Changes in suburbia make Colorado a new bellwether

ByABC News
November 3, 2008, 12:01 AM

AURORA, Colo. -- The bustling Cariño Coffee shop in this Denver suburb just might be the new center of the political universe.

Locals drop by for a cup of coffee and a rolling political debate before heading off to errands or jobs at the engineering and tech firms that have sprung up in the area. All five people lingering around one table on this particular morning are registered as Republicans or independents, but only two plan to vote for John McCain for president. Two are supporting Barack Obama. One is flummoxed.

"One day I say, 'Yep, I'm for Obama, and the next day I say, 'Nope, I'm for McCain,' " says Ed Brown, 64, retired from the Air Force and Defense Department. On his mail-in ballot, he has marked a choice in every contest except the one at the top.

The influx and shifting allegiances of college-educated voters in suburbs like this one have helped turn Colorado from a reliably Republican state to one that some political analysts consider the nation's new bellwether.
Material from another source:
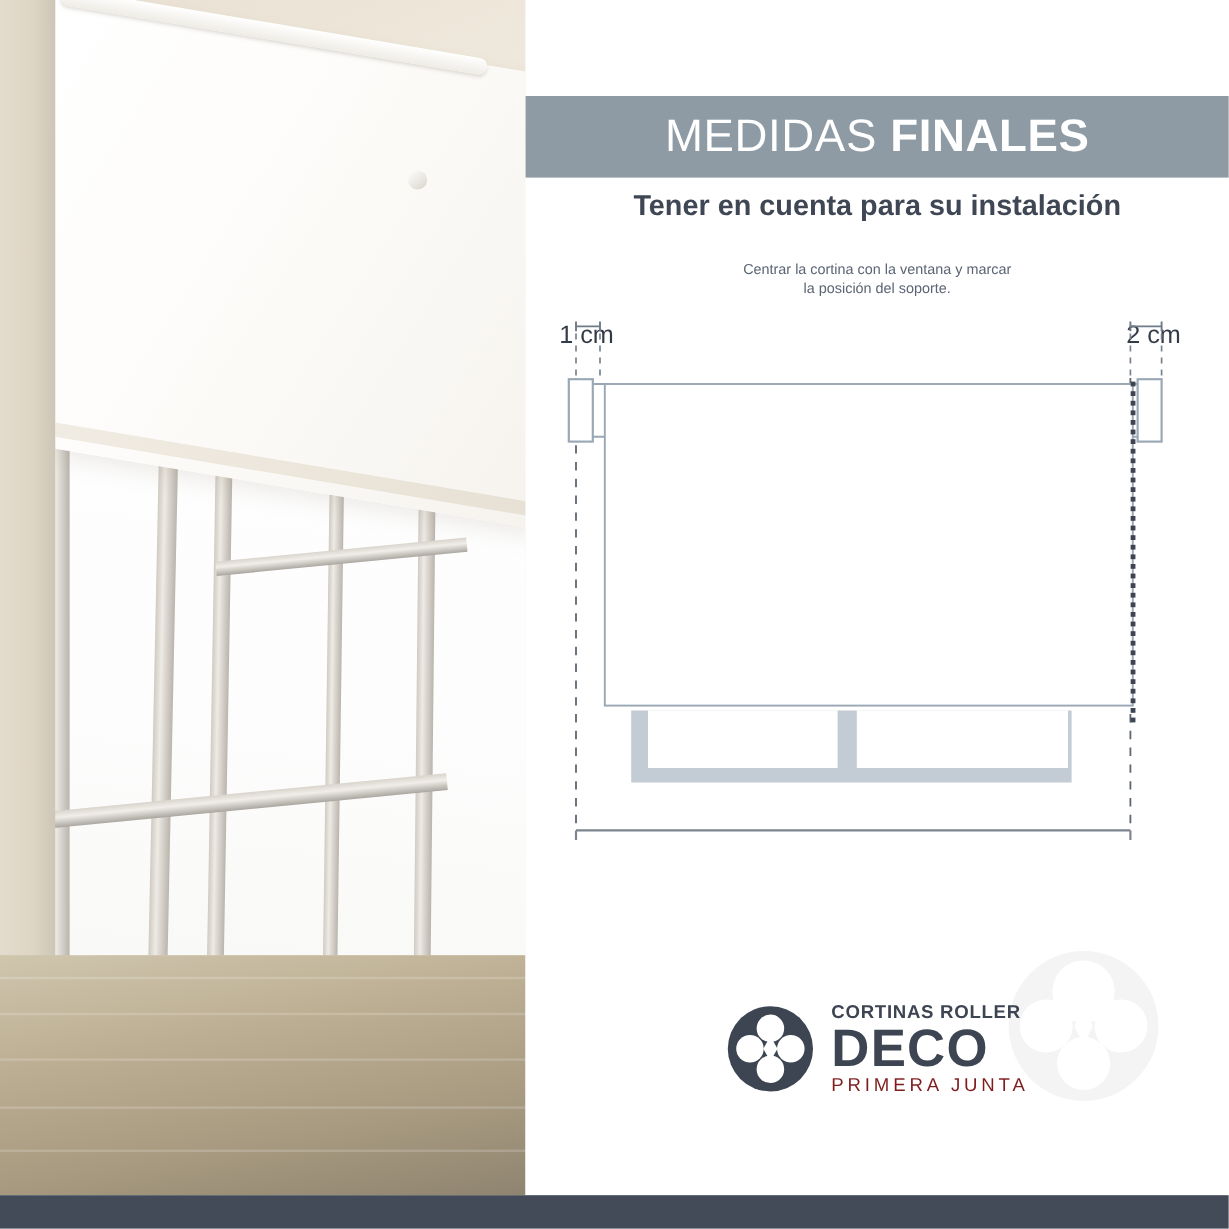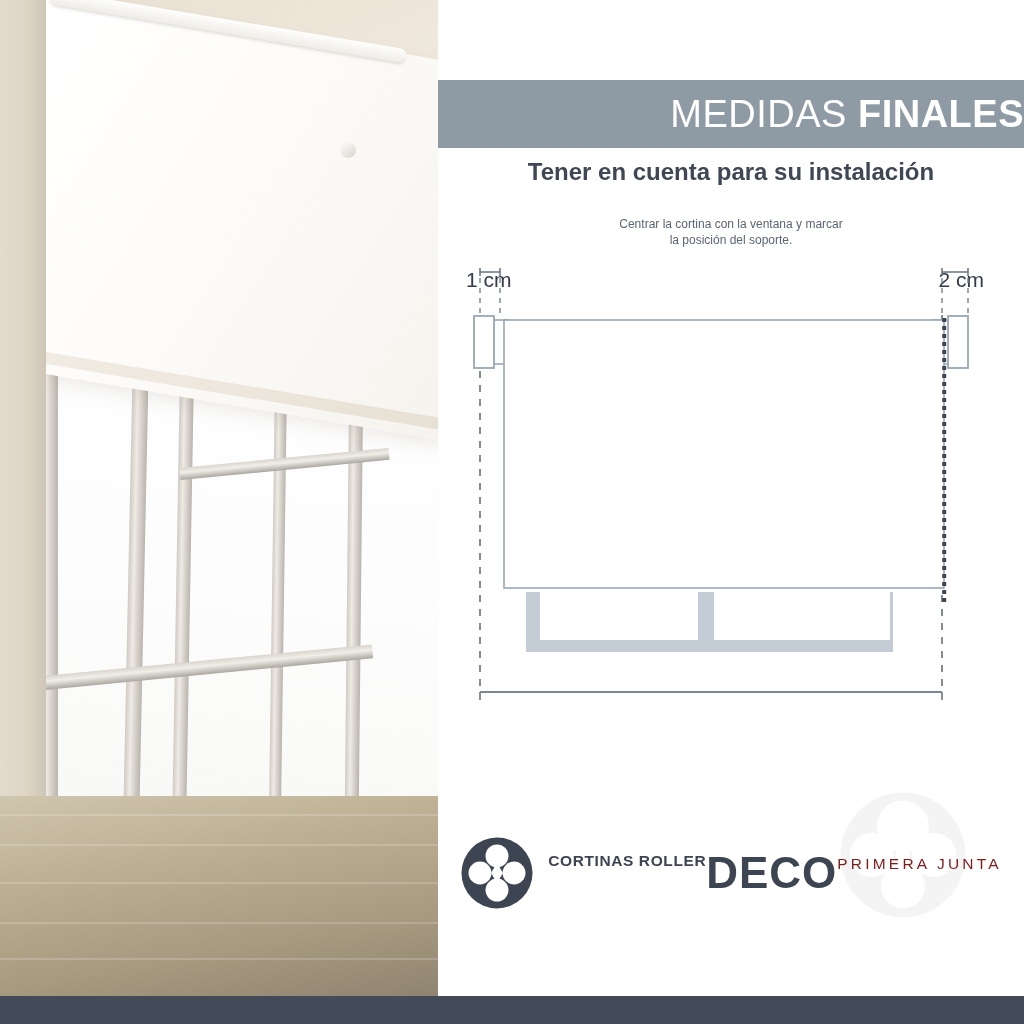"MEDIDAS FINALES" .header-bar { justify-content: flex-end -> center }
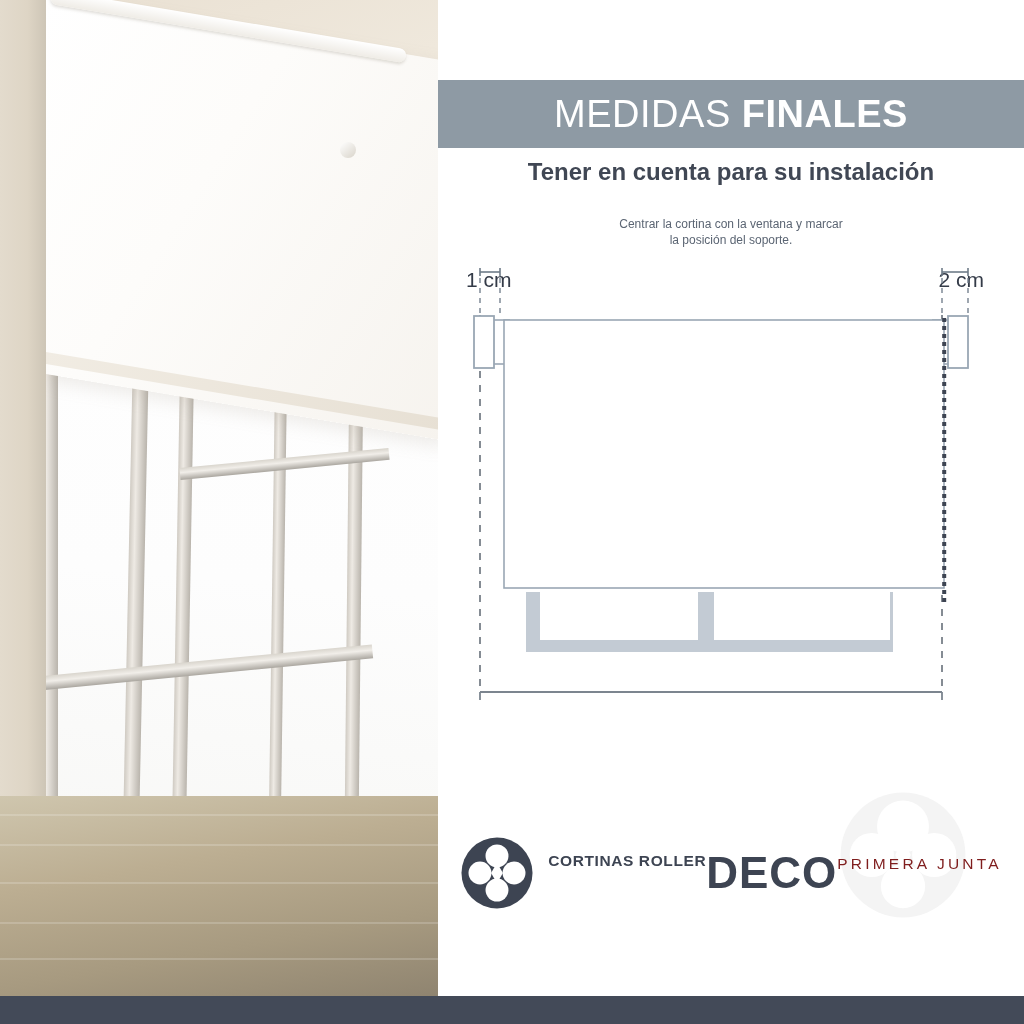"CORTINAS ROLLER" .logo-text { flex-direction: row -> column }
Similar demographic trends in Northern Virginia and along the Interstate 4 corridor in central Florida have boosted Democratic prospects in those traditionally red states, too.

This is the political legacy of the 2008 election: fundamental changes in the electoral map and the parties, including which states and what voters are up for grabs. The emergence of the Mountain West as a battleground and Democratic inroads among suburban voters across the country are changes likely to reverberate well beyond the McCain vs. Obama contest Tuesday.

"This is the middle ground of America that in another year might have been easy territory for Republicans, but there's a lot of pain out in subdivision land," says Robert Lang, co-director of the Metropolitan Institute at Virginia Tech. Economic anxiety, particularly over falling housing prices, and dissatisfaction with George W. Bush's record have cost the GOP ground in the suburbs and exurbs that were critical to his election in 2004.

Obama's overwhelming spending advantage on TV ads in Colorado and his more elaborate ground operation he has 13 field offices in Arapahoe County alone, the same number McCain has statewide also have boosted the Democratic ticket here.

"As Republicans, we've always said we can't win statewide unless we carry Arapahoe and Jefferson counties" in the Denver suburbs, says Colorado state Sen. Nancy Spence, whose district includes about half of Arapahoe. Now, she says, "we have to work a lot harder than we used to."

In 1980, Ronald Reagan's victory in the presidential election focused attention on Macomb County outside Detroit, which reached iconic status as home to the white, working-class voters who had been Democratic stalwarts but became known as Reagan Democrats. Since then, their support has boosted Republican candidates not only in Michigan but also in states such as Ohio and Pennsylvania.